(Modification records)
+ + + + + + +
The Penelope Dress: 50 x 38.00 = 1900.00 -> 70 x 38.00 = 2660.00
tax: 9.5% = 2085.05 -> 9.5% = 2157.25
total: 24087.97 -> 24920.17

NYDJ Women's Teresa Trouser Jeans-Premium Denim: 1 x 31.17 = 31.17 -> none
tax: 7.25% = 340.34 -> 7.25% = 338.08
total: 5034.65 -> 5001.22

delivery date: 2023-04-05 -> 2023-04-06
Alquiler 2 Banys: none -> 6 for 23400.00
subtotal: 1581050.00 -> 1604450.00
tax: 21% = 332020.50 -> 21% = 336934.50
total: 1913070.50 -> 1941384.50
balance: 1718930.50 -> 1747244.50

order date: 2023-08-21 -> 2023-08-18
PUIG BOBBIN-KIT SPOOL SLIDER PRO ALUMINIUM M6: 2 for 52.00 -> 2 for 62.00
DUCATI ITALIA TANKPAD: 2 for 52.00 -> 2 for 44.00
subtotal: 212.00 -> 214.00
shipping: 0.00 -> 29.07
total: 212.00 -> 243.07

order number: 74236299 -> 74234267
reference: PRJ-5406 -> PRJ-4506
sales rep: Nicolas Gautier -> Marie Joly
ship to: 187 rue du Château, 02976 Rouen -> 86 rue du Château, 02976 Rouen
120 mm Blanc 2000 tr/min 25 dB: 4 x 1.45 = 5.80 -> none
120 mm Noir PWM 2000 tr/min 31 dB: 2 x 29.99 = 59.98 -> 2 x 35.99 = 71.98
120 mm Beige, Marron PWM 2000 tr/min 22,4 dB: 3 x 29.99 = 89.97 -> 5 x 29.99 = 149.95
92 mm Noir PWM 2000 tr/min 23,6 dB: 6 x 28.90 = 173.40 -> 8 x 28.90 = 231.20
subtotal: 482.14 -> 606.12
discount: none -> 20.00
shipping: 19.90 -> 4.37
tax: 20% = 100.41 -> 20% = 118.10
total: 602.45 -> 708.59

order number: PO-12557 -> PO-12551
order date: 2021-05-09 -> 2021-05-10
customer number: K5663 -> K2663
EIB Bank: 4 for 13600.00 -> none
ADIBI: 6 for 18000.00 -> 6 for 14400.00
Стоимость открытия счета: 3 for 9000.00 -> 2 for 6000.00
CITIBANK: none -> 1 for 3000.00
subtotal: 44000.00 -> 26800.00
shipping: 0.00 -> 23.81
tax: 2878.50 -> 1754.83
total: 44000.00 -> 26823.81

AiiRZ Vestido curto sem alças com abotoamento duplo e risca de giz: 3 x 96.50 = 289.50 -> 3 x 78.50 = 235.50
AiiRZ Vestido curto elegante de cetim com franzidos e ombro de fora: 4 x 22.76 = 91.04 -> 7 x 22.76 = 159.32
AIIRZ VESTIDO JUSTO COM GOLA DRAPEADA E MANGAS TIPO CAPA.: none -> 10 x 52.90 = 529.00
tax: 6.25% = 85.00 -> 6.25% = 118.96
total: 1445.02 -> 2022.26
+ + + + + + +
## [WHAT NEEDS TO BE DONE]
Every record is to be repeated exactly as it stands above.

## [EXPECTED ANSWER]
The Penelope Dress: 50 x 38.00 = 1900.00 -> 70 x 38.00 = 2660.00
tax: 9.5% = 2085.05 -> 9.5% = 2157.25
total: 24087.97 -> 24920.17

NYDJ Women's Teresa Trouser Jeans-Premium Denim: 1 x 31.17 = 31.17 -> none
tax: 7.25% = 340.34 -> 7.25% = 338.08
total: 5034.65 -> 5001.22

delivery date: 2023-04-05 -> 2023-04-06
Alquiler 2 Banys: none -> 6 for 23400.00
subtotal: 1581050.00 -> 1604450.00
tax: 21% = 332020.50 -> 21% = 336934.50
total: 1913070.50 -> 1941384.50
balance: 1718930.50 -> 1747244.50

order date: 2023-08-21 -> 2023-08-18
PUIG BOBBIN-KIT SPOOL SLIDER PRO ALUMINIUM M6: 2 for 52.00 -> 2 for 62.00
DUCATI ITALIA TANKPAD: 2 for 52.00 -> 2 for 44.00
subtotal: 212.00 -> 214.00
shipping: 0.00 -> 29.07
total: 212.00 -> 243.07

order number: 74236299 -> 74234267
reference: PRJ-5406 -> PRJ-4506
sales rep: Nicolas Gautier -> Marie Joly
ship to: 187 rue du Château, 02976 Rouen -> 86 rue du Château, 02976 Rouen
120 mm Blanc 2000 tr/min 25 dB: 4 x 1.45 = 5.80 -> none
120 mm Noir PWM 2000 tr/min 31 dB: 2 x 29.99 = 59.98 -> 2 x 35.99 = 71.98
120 mm Beige, Marron PWM 2000 tr/min 22,4 dB: 3 x 29.99 = 89.97 -> 5 x 29.99 = 149.95
92 mm Noir PWM 2000 tr/min 23,6 dB: 6 x 28.90 = 173.40 -> 8 x 28.90 = 231.20
subtotal: 482.14 -> 606.12
discount: none -> 20.00
shipping: 19.90 -> 4.37
tax: 20% = 100.41 -> 20% = 118.10
total: 602.45 -> 708.59

order number: PO-12557 -> PO-12551
order date: 2021-05-09 -> 2021-05-10
customer number: K5663 -> K2663
EIB Bank: 4 for 13600.00 -> none
ADIBI: 6 for 18000.00 -> 6 for 14400.00
Стоимость открытия счета: 3 for 9000.00 -> 2 for 6000.00
CITIBANK: none -> 1 for 3000.00
subtotal: 44000.00 -> 26800.00
shipping: 0.00 -> 23.81
tax: 2878.50 -> 1754.83
total: 44000.00 -> 26823.81

AiiRZ Vestido curto sem alças com abotoamento duplo e risca de giz: 3 x 96.50 = 289.50 -> 3 x 78.50 = 235.50
AiiRZ Vestido curto elegante de cetim com franzidos e ombro de fora: 4 x 22.76 = 91.04 -> 7 x 22.76 = 159.32
AIIRZ VESTIDO JUSTO COM GOLA DRAPEADA E MANGAS TIPO CAPA.: none -> 10 x 52.90 = 529.00
tax: 6.25% = 85.00 -> 6.25% = 118.96
total: 1445.02 -> 2022.26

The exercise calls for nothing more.